资源环境科技发展态势分析平台

Constructed treatment wetlands intercept nutrients in surface runoff to protect downstream ecosystems. Conventionally, nutrient removal is considered from a chemical kinetics perspective that assumes outlet concentrations tend toward equilibrium. We propose a broader view that includes management intervention as part of the system, and we explore the possibility that complex concentration dynamics emerge endogenously from nonlinear interactions. In particular, through application of a novel nonlinear time series diagnostic framework, we empirically test whether phosphorus removal at two Stormwater Treatment Areas (STAs) in South Florida might be enhanced through improved management of hydraulic and phosphorus loads. We isolated low-dimensional, deterministic signals in STA input/output dynamics (flows and total phosphorus concentrations); mapped causal interactions among covariates; and developed parsimonious data-driven dynamic models to simulate and characterize key interactions. At STA-3/4, inflow dynamics systematically drove outlet concentrations, suggesting that outlet concentration variability might be reduced through enhanced hydraulic load management.

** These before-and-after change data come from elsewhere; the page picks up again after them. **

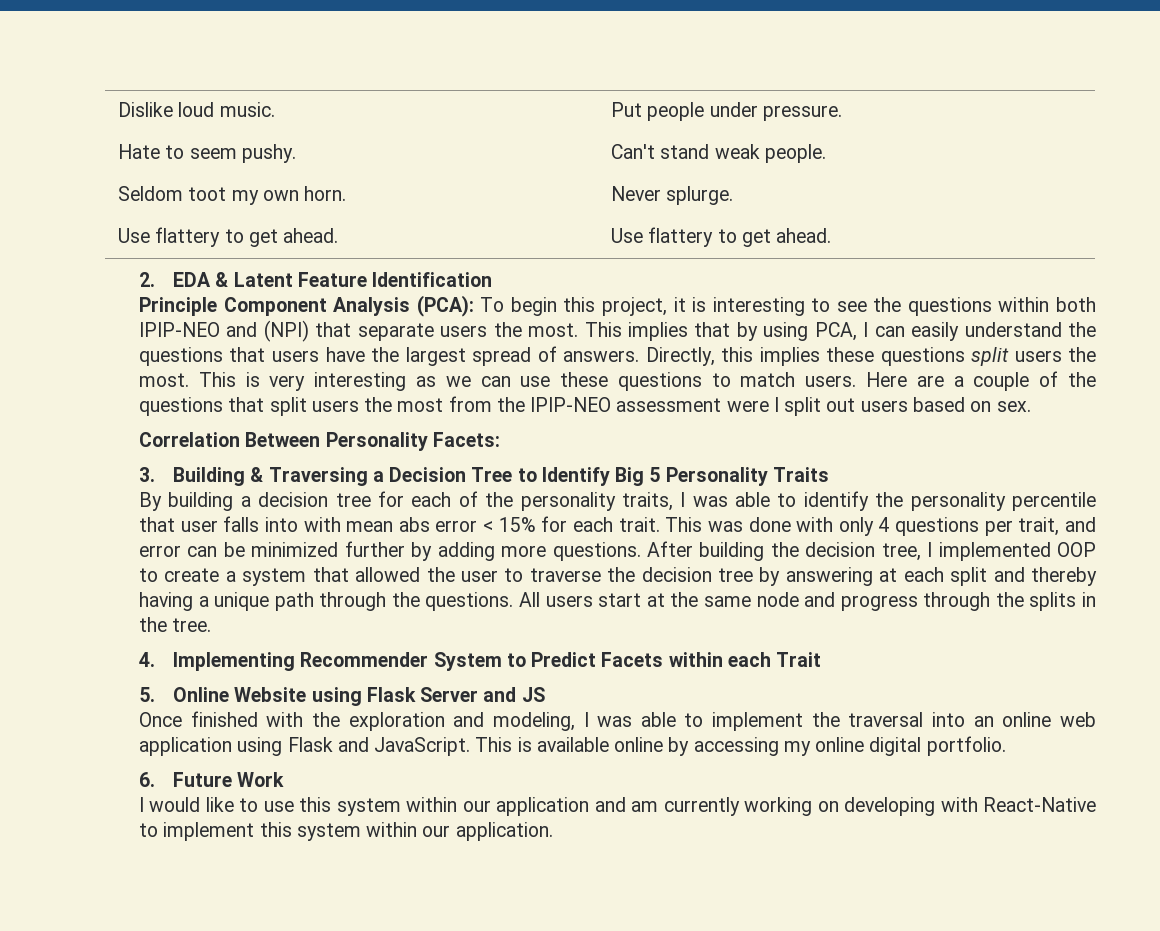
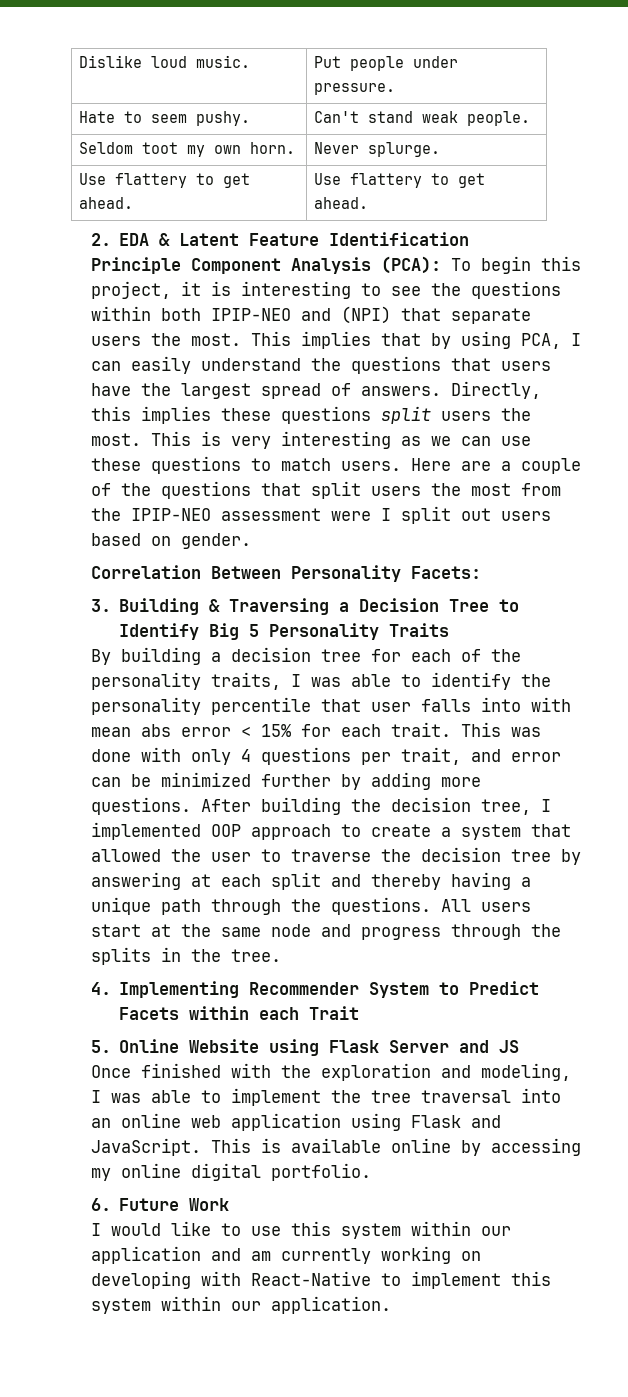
- Here are a couple of the questions that split users the most from the IPIP-NEO assessment were I split out users based on sex.
+ Here are a couple of the questions that split users the most from the IPIP-NEO assessment were I split out users based on gender.
- After building the decision tree, I implemented OOP to create a system that allowed the user to traverse the decision tree by answering at each split and thereby having a unique path through the questions.
+ After building the decision tree, I implemented OOP approach to create a system that allowed the user to traverse the decision tree by answering at each split and thereby having a unique path through the questions.
- Once finished with the exploration and modeling, I was able to implement the traversal into an online web application using Flask and JavaScript.
+ Once finished with the exploration and modeling, I was able to implement the tree traversal into an online web application using Flask and JavaScript.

We also detected management feedback in the reverse direction-STA-3/4 outlet concentrations driving inflows-and identified a possible inefficiency in this management response. At STA-2, neither flows nor inlet concentrations systematically drove outlet concentrations, suggesting that the wetland effectively removed incoming load signals. However, STA-2 inflows were evidently influenced by inlet concentrations (management feedback). The differing management feedback structures between STAs suggest that STA-3/4 performance might be improved by managing hydraulic loads more strongly in response to inlet concentrations. More broadly, this work demonstrates that management-relevant insights into dynamic cause-and-effect relationships can be gleaned from observed treatment dynamics.